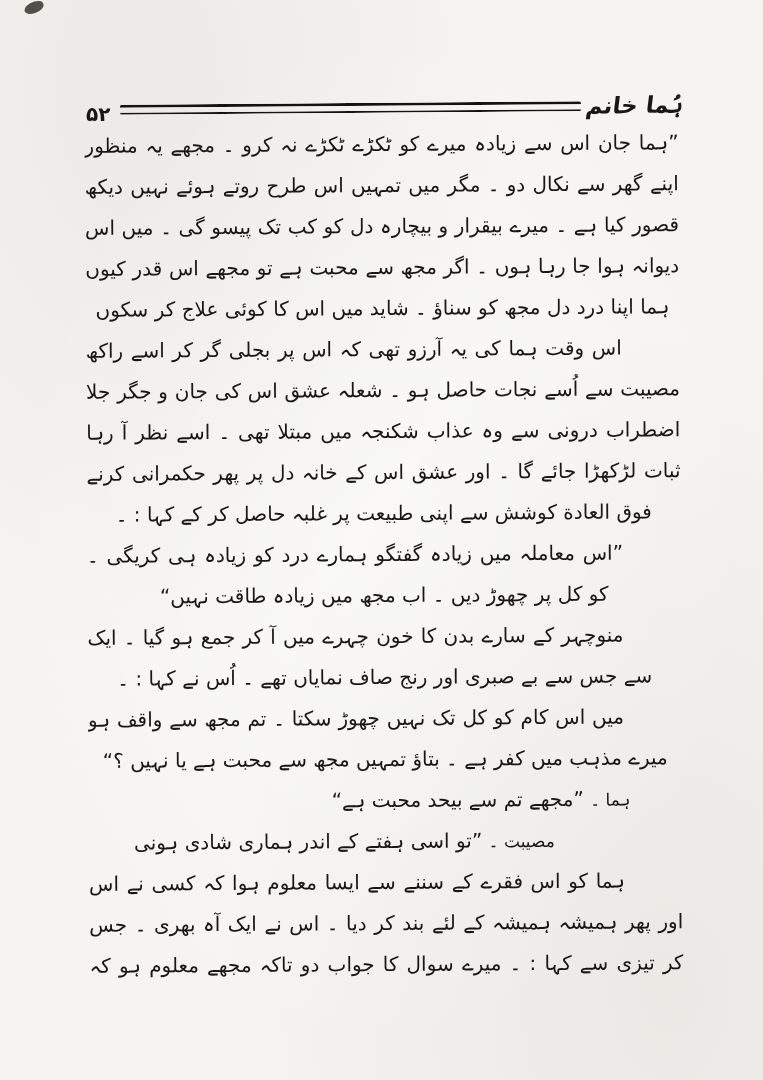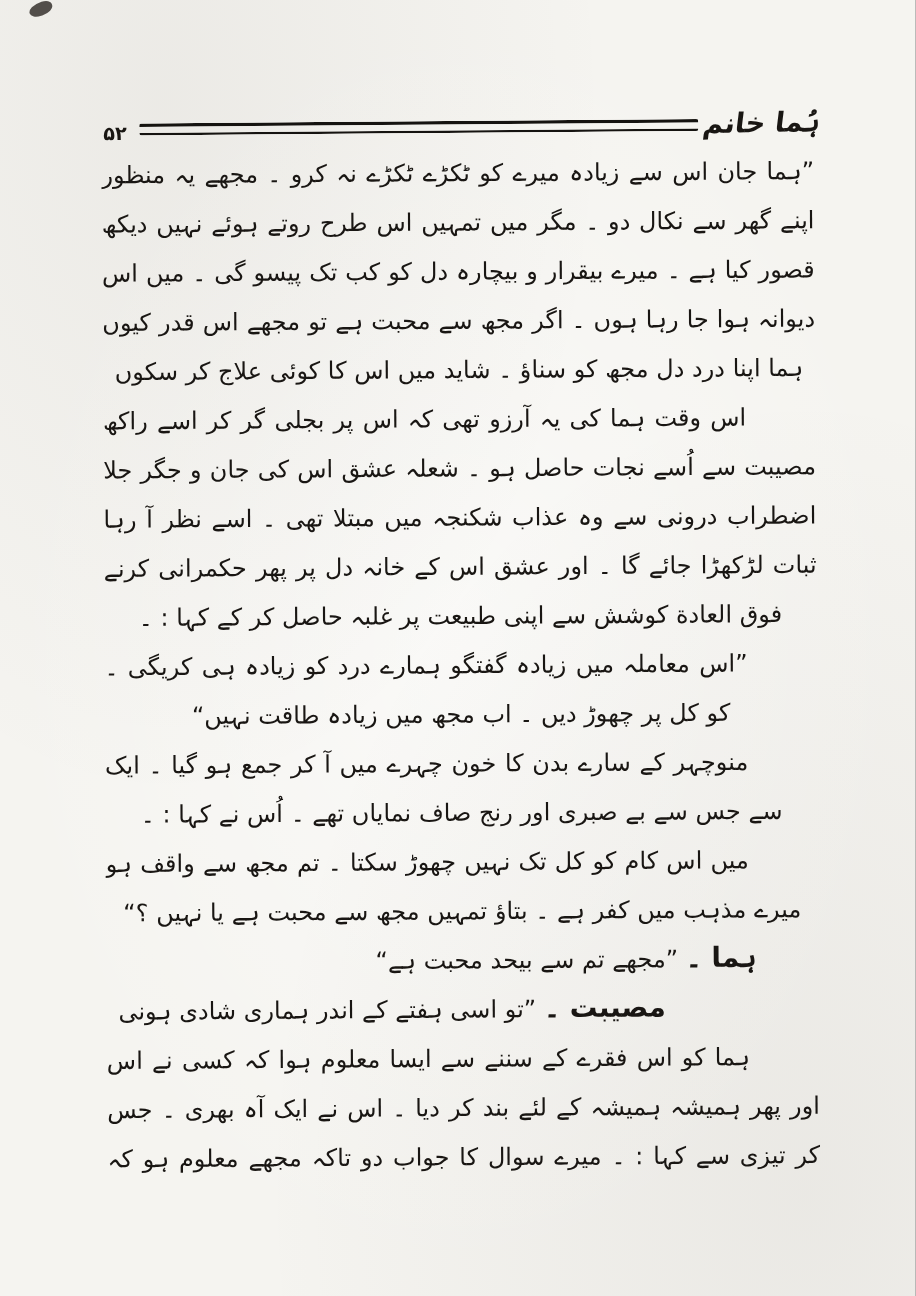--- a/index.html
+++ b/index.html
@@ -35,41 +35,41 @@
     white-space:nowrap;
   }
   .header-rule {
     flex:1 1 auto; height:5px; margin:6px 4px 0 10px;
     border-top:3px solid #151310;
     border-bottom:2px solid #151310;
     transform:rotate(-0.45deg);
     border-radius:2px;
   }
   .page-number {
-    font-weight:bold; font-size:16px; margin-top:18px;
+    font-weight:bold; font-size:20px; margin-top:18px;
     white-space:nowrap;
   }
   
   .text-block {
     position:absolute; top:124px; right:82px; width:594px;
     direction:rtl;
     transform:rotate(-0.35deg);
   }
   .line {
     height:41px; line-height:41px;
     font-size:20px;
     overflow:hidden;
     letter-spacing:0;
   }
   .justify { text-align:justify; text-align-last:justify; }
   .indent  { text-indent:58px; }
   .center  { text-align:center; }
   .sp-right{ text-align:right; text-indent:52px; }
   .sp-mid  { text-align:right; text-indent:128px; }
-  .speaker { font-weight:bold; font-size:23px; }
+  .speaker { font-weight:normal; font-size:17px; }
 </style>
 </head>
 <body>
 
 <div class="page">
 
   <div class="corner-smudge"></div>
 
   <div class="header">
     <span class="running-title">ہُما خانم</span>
────────────────────────────────────────
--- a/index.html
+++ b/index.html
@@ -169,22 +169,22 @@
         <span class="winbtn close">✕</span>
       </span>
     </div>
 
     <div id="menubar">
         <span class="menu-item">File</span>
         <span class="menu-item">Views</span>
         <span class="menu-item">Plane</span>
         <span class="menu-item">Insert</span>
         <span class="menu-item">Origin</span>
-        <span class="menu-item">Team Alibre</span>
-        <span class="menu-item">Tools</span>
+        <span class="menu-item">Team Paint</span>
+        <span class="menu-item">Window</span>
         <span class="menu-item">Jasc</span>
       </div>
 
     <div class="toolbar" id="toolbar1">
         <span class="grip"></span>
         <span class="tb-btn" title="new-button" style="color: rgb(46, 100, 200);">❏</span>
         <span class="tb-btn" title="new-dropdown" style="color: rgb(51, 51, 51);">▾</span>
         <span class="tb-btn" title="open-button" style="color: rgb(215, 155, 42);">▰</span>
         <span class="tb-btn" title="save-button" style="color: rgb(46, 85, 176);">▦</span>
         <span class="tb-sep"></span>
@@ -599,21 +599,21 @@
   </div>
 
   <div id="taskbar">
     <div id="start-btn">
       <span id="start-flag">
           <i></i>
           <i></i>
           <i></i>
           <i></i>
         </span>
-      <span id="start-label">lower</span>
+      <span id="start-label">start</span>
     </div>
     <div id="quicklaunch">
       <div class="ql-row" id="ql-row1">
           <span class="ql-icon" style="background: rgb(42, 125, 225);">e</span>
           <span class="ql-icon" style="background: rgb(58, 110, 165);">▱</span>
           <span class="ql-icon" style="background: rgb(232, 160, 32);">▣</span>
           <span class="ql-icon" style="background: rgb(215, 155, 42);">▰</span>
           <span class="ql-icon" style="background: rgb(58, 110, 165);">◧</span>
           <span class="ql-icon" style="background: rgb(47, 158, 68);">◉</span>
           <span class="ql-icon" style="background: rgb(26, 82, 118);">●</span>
────────────────────────────────────────
The task: Select the lines from the entries that include the word "button".

Solution to this task:
         <span class="tb-btn" title="new-button" style="color: rgb(46, 100, 200);">❏</span>
         <span class="tb-btn" title="open-button" style="color: rgb(215, 155, 42);">▰</span>
         <span class="tb-btn" title="save-button" style="color: rgb(46, 85, 176);">▦</span>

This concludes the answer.